Ich setzte den Blinker, bog links in die Straße ein, die Abe mir genannt hatte, und hatte sogleich ein ungutes Gefühl, als mein Blick auf die Polizeiabsperrung fiel, die die Straße nach etwa fünfhundert Yards hinter der ersten kleineren Kreuzung zu einer vorübergehenden Sackgasse machte. Das blau-rote Leuchten mehrerer Patrol Cars zuckte über die Mauern und ließen die Nacht zum Tag werden. Doch am meisten beunruhigte mich der Rettungswagen, der mitten auf der Straße gehalten hatte.
Ich fuhr langsam an die Kreuzung heran, wo der Verkehr nach links umgeleitet wurde, ließ die Scheibe herunter und winkte den diensthabenden Officer heran.
»Sir, Sie müssen ...« Er verstummte, als sein Blick auf meine ID Card fiel. Die drei blauen Buchstaben auf weißem Grund wirkten einmal mehr wie das Passwort eines exklusiven Klubs, und ich konnte ungehindert passieren.
Weit kam ich ohnehin nicht. Dicht hinter der Kreuzung war erst einmal Schluss. Ich stellte den Wagen am Straßenrand ab.
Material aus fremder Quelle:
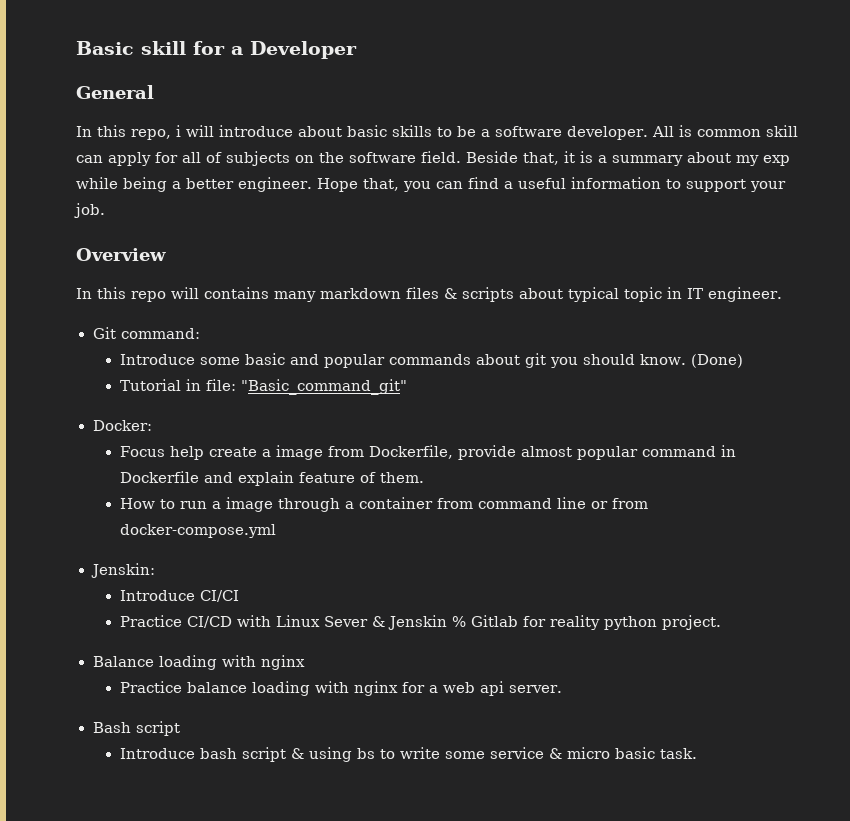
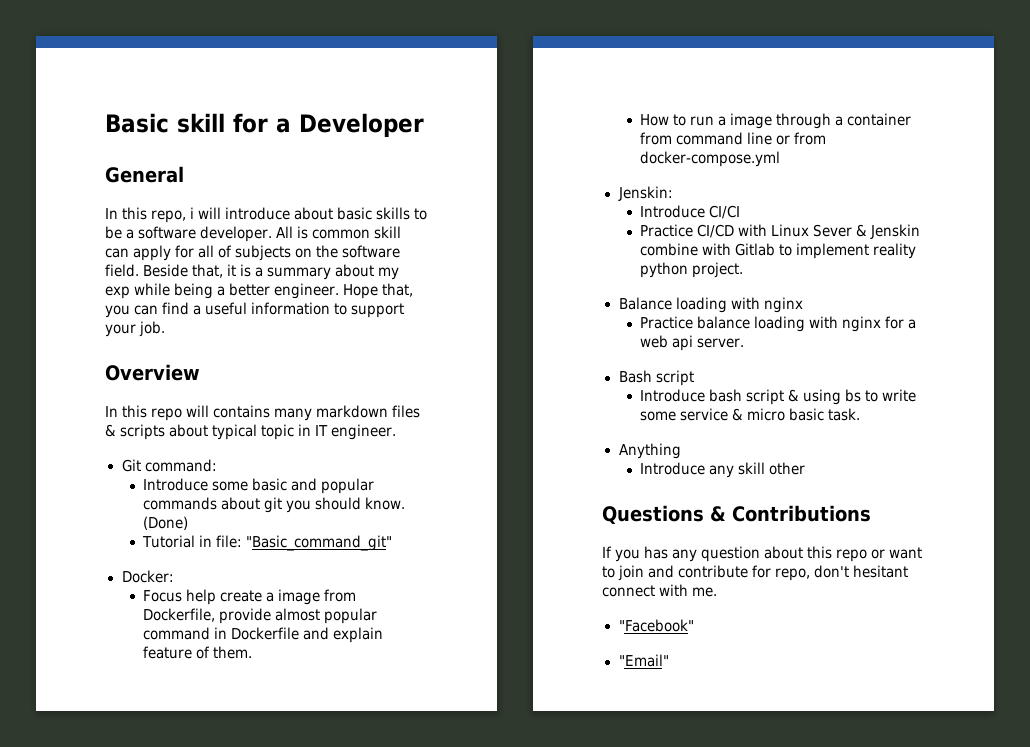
[451,615,546,627] % Gitlab for -> [640,243,870,259] combine with Gitlab to implement
(697, 753) none -> [618,443,681,459] [640,462,806,478] [602,505,871,524] [602,546,923,562] [602,565,909,581] [602,584,718,597] [618,619,695,632] [618,654,669,667] // Anything // Introduce any skill other // Questions & Contributions // If you has any question about this repo or want to join and contribute for repo, don't hesitant connect with me. // "Facebook" // "Email"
Die Fahrbahn wurde von den Patrol Cars blockiert, deren Besatzungen alles taten, um den Bereich um den Rettungswagen großräumig abzuschotten. Immer wieder mussten sie neugierige Anwohner wegscheuchen, und auch mir wurde ein strenger Blick zuteil, als ein noch recht junger Officer im allgemeinen Trubel auf mich zukam. Wieder wies ich mich aus und hatte sofort seine volle Aufmerksamkeit.
»Können Sie mir sagen, was hier passiert ist?«, fragte ich.
»Wir haben einen Jumper«, gab er zurück.
Das Rumoren in meinem Magen wurde stärker. Als Jumper oder Springer bezeichnete man im Polizeijargon eine Person, die vorhatte, sich in suizidaler Absicht in die Tiefe zu stürzen – oder es bereits getan hatte.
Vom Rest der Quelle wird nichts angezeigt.